Natürlich verfügt Gilles Roth als in Steuerfragen sehr bewanderter Politiker und ehemaliger hoher Beamter im Finanzministerium über genug Sachverstand, um zu wissen, dass der Tanktourismus sich über die nächsten Jahre sowieso erledigen wird, weil die Spritnachfrage sinkt. Und dass in der EU eine Reform der Energiebesteuerung ansteht, die die Spielregeln ändern wird. Wichtig wäre eigentlich, beizeiten darüber nachzudenken, wie man das absehbar größer werdende Loch bei den Spritakzisen-Einnahmen stopft. Und darüber, ob Strom so billig, weil so niedrig besteuert bleiben soll wie heute – und Luxemburg zum Strom-Tankdorado werden soll. Derartige Überlegungen könnte man realistische Politik nennen.

„Realistische Politik“ aber drückt sich für CSV- Parteipräsident Claude Wiseler zum Beispiel darin aus, den Mitgliedsbeitrag im Nationalen Aktiounscomité géint d’Atomkraaft nicht zu bezahlen. Dabei sei die CSV „nach wie vor gegen die Atomenergie“ und für eine Umstellung auf alternative Energien „so schnell wie möglich“. Allerdings, so quälte Wiseler sich im RTL-Interview mit kognitiver Dissonanz, könne das „heute noch nicht der Fall sein“. Die Energiekrise wegen des Krieges in der Ukraine erfordere eine „Übergangszeit“ und mehr Atomstrom derweil.

Natürlich ist Claude Wiseler klar, dass trotz des Krieges nichts dagegenspricht, so schnell wie möglich auf mehr Wind- und Solarstrom umzustellen. Er weiß vermutlich auch, dass das Luxemburger Stromnetz zum größten Teil eine Verlängerung des deutschen Netzes ist und die deutsche Regierung herausgefunden hat, dass eine Laufzeitverlängerung der drei im Nachbarland noch bestehenden AKWs aus verschiedenen Gründen „nicht zu empfehlen“ ist. Sogar die größten deutschen Energiekonzerne lehnen sie ab.
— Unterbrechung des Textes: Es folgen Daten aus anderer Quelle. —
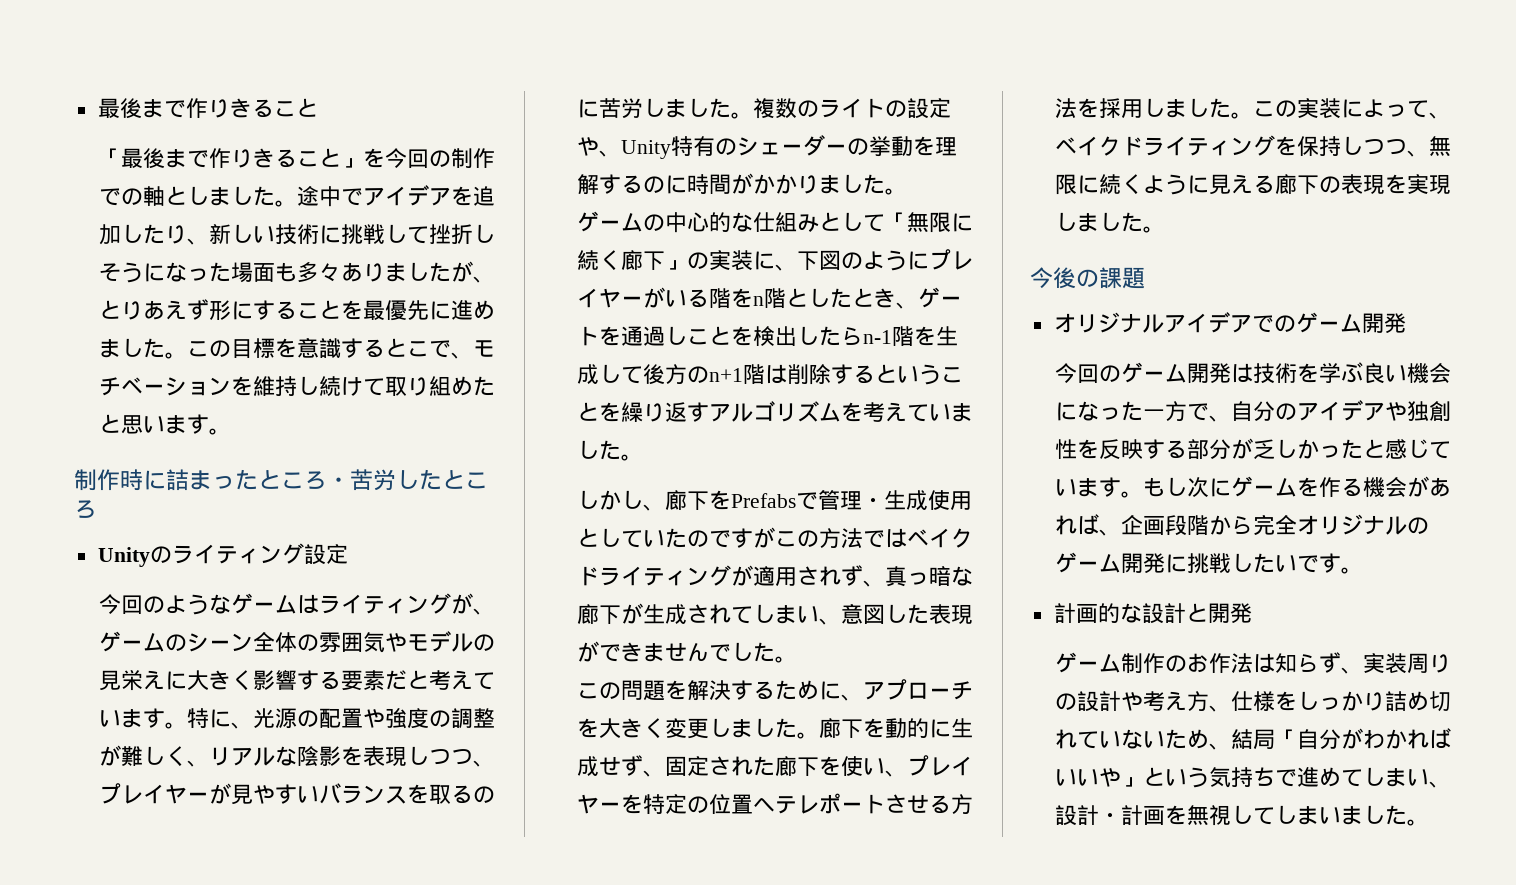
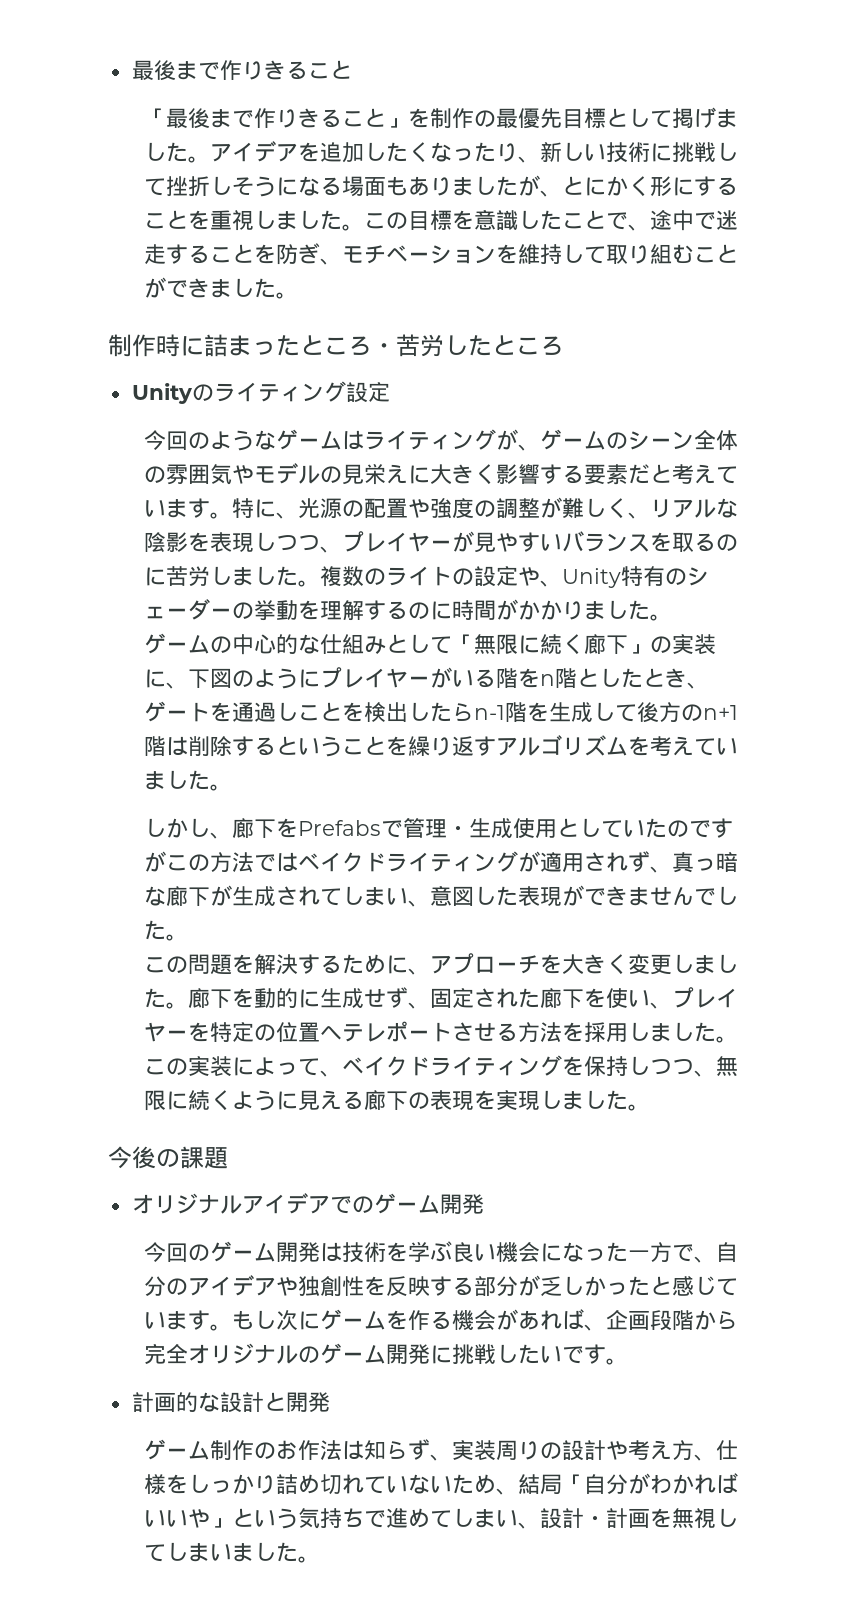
- 「最後まで作りきること」を今回の制作での軸としました。途中でアイデアを追加したり、新しい技術に挑戦して挫折しそうになった場面も多々ありましたが、とりあえず形にすることを最優先に進めました。
+ 「最後まで作りきること」を制作の最優先目標として掲げました。アイデアを追加したくなったり、新しい技術に挑戦して挫折しそうになる場面もありましたが、とにかく形にすることを重視しました。
- この目標を意識するとこで、モチベーションを維持し続けて取り組めたと思います。
+ この目標を意識したことで、途中で迷走することを防ぎ、モチベーションを維持して取り組むことができました。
Doch die CSV denkt an die Wahlen nächstes Jahr. Deshalb kopiert sie zur Atomenergie, was die deutsche CDU sagt – im Vertrauen darauf, dass das Wahlvolk oft deutsches Fernsehen schaut. In der Spritpreispolitik no bei de Leit will sie das Feld nicht der ADR überlassen und singt mit im populistischen Chor. Für die ernsthaft klima- und energiepolitisch Bewegten in der CSV-Anhängerschaft erkundigte sich der Abgeordnete Paul Galles am Mittwoch im Parlament, ob die Investitionen des 23 Milliarden Euro schweren Kompensationsfonds der Rentenkasse wirklich konform sind zum 1,5-Grad-Ziel im Pariser Klimaschutzabkommen. Galles berief sich dabei auf eine Studie von Greenpeace und der Entwicklungshilfe-Organisation ASTM, die das bezweifelt. Mit Greenpeace zu argumentieren, wäre Gilles Roth sicherlich nicht eingefallen und Claude Wiseler wahrscheinlich ebenfalls nicht.

Spiegelt diese Vielfalt der politischen Prämissen ihrer Spitzenpolitiker die Vielfalt der Ansichten in der Volkspartei wider? Kann sein. Doch die angeblich „neue“ CSV hatte beim Kongress vor drei Wochen behauptet, sich auf „Werte“ besonnen zu haben, die den Daseinsgrund der Partei bildeten. Denkt man zusammen, was Roth, Wiseler und Galles diese Woche vertreten haben, dann hat das Wertegebäude der Partei mit dem neuen Logo ein Loch dort, wo es um Klima und Energie geht. Was die CSV für die Gesellschaft ziemlich wertlos macht.